Conforme prevê o art. 1º da LREF, os procedimentos de recuperação de empresas e de falências são aplicáveis apenas aos empresários e sociedades empresárias formalmente registrados. Existe uma razoável incompreensão sobre a teoria da empresa, alvo de críticas fundadas, tanto no Brasil quanto no exterior. Ademais, há severa dificuldade de explicar por que o Brasil é um dos raros países que ainda mantém regra expressa que restringe os procedimentos recuperacionais e falenciais apenas para empresários e sociedades empresárias.
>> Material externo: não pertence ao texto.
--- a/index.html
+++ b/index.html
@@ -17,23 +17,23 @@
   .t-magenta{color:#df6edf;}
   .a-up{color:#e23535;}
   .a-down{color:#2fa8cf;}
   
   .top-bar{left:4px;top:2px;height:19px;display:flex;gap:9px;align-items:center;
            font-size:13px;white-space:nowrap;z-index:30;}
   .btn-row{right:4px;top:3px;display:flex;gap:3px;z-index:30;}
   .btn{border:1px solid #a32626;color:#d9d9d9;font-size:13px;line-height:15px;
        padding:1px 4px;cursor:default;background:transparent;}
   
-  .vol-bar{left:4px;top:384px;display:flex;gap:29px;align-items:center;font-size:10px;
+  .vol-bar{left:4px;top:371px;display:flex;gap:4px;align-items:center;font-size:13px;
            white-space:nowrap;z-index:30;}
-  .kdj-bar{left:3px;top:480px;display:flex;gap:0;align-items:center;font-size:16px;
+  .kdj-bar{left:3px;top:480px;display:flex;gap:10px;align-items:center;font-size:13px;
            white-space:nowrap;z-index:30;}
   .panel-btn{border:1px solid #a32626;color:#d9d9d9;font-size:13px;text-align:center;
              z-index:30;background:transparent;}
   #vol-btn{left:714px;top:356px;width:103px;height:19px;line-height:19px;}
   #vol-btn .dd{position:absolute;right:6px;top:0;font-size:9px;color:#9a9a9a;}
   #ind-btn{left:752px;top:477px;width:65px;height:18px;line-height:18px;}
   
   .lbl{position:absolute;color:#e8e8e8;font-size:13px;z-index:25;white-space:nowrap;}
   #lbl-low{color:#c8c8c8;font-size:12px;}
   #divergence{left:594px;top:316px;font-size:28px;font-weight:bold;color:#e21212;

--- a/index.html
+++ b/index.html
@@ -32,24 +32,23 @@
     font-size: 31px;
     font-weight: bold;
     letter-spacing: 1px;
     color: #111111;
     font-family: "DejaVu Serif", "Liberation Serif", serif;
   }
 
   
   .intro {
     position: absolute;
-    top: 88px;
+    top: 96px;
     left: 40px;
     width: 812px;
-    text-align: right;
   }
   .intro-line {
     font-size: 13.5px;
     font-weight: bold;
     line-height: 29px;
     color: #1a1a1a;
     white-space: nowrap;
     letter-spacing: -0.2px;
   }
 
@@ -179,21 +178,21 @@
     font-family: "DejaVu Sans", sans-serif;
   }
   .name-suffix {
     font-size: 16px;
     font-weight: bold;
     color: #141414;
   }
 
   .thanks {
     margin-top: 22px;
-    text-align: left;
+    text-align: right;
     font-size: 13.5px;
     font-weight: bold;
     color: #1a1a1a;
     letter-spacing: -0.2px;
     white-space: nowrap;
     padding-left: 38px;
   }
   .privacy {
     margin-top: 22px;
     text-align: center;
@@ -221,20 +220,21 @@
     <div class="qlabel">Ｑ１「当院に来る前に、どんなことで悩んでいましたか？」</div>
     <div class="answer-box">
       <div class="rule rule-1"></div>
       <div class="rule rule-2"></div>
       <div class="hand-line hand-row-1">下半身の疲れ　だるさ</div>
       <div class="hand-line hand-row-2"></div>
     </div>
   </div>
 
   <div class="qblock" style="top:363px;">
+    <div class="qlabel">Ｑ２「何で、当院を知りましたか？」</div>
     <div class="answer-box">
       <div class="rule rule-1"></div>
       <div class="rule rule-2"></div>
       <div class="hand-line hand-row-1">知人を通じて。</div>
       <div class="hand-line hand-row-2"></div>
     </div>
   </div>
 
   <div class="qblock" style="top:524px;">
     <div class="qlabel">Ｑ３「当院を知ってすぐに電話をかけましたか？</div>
Em uma breve perspectiva histórica, se verifica que Bento de Faria analisou e listou os países que, no início do século passado, faziam o uso da distinção entre empresários e não empresários. Este é um critério atualmente adotado para separar quem tem acesso aos procedimentos de recuperação e de falência em contraposição ao sistema de insolvência civil. Os relatos indicam uma divisão entre três modelos: anglo-saxônico, germânico e francês. 

Os modelos anglo-saxônico e germânico possuem caráter ampliativo, por não distinguir, para estes fins, as atividades como empresárias ou não empresárias, ao passo que o modelo francês é restritivo por fazer a mencionada distinção, sendo que neste a falência e a concordata são institutos exclusivamente mercantis. O Brasil, tributário do modelo francês, segue uma corrente que à época já era minoritária. 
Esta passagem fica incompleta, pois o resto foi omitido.